Electric Boat Awarded $2.4 Billion for 2nd FY 2021 Virginia-class Attack Boat

March 19, 2021 6:11 PM
Rendering of Block V Virginia-class submarine with Virginia Payload Module. General Dynamics Electric Boat Image

The Navy today awarded a construction contract for a second Virginia-class attack submarine this fiscal year, which the Trump administration had cut from its FY 2021 budget request and the House Armed Services Committee fought to have included in the final spending and defense bills.

The Navy awarded $2.42 billion to General Dynamics Electric Boat for SSN-811, a Block V Virginia-class boat, which the company builds with Huntington Ingalls Industries’ Newport News Shipbuilding as its subcontractor.

The Navy began buying two SSNs a year in 2011, and pressure to keep or increase that construction level has only grown in recent years as the Navy faces both a decrease in inventory as Cold War-era Los Angeles-class attack boats decommission and an increase in demand from combatant commanders around the world. Though there was hope for a time that the current multi-year contract for Block V boats could have included as many as 13 subs across five years, the contract signed in December 2019 only included nine with an option for a 10th.

“The 17,000 shipbuilders of Electric Boat are pleased to receive the award for the tenth Block V ship, and are ready to meet the generational challenge of building the Virginia and Columbia classes concurrently,” Electric Boat President Kevin Graney said in a statement, referring to the Columbia-class ballistic missile submarine the yard is also building.
“We are grateful for the continued support of our federal delegation, who strongly advocated for this important funding. Today’s announcement maintains the two-ship per year production cadence, provides continuity and development to our skilled workforce and promotes stability in our national supply base. Electric Boat is proud to continue to deliver the advantage that helps protect our sailors, our families and our freedom.”

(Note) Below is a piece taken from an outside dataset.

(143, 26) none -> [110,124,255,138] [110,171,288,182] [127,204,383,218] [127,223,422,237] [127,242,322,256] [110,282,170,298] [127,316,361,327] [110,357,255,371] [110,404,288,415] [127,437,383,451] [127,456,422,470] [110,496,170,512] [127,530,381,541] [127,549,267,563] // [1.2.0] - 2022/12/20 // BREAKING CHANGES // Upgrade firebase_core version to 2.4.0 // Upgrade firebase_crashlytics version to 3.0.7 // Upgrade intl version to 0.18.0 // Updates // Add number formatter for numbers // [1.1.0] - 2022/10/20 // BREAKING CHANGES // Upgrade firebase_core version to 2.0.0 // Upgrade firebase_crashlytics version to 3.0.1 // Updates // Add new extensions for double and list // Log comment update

The Trump administration in February 2020 unveiled a defense spending request with just one SSN, which immediately drew criticism from HASC members on both sides of the aisle. A fight over adding a second FY 2021 boat dragged on until December – the HASC and the House Appropriations Committee favored adding full funding for the 10th “option” boat to be bought fully in FY 2021, whereas the Senate Armed Services Committee and the Senate Appropriations Committee favored adding some incremental funding to help buy the option boat in a later year. Ultimately, the funding for the submarine was included in the final bills.

“The Navy’s announcement today of contract execution for the ‘option’ Virginia-class submarine—funded in last year’s NDAA and FY 2021 Omnibus budget—is the exclamation point on Congress’s efforts to protect our nation’s submarine fleet and industrial base,” Rep. Joe Courtney (D-Conn.), the chairman of the HASC seapower and projection forces subcommittee who led the effort to restore the second SSN to the budget, said in a statement.
“Almost exactly a year ago, the Trump White House sent Congress its 2021 budget that sought to eliminate this ‘option’ sub, which would have disrupted the two-per-year production cadence in the Virginia program that has been in place since 2011. To put it bluntly, that cut would have caused layoffs in New England and Virginia, as well as further decline in the Navy’s aging, shrinking fleet.”

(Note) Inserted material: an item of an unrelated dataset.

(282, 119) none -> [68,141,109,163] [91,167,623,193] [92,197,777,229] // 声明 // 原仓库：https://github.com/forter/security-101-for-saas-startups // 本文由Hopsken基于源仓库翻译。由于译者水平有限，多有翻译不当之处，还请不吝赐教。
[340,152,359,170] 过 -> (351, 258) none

“Starting in the Seapower and Projection Forces Subcommittee of the House Armed Services Committee, Congress basically rewrote the budget tables for the Navy’s shipbuilding plan,” Courtney continued.
“Our rewrite passed in the House both in the NDAA and Appropriations bills with overwhelming bipartisan votes, and was later adopted by the Senate in Conference Committee. It was even belatedly endorsed by the Trump budget director last November. Today’s award announcement will stabilize the program’s workforce, and keep recapitalization of the attack submarine fleet on track. Congratulations to the two shipyards that team up to build these platforms, and a big thank you to the professional staff on Capitol Hill that did the grunt work to help guide Congress and the Navy to today’s extraordinary and important announcement.”

Megan Eckstein

Megan Eckstein

Megan Eckstein is the former deputy editor for USNI News.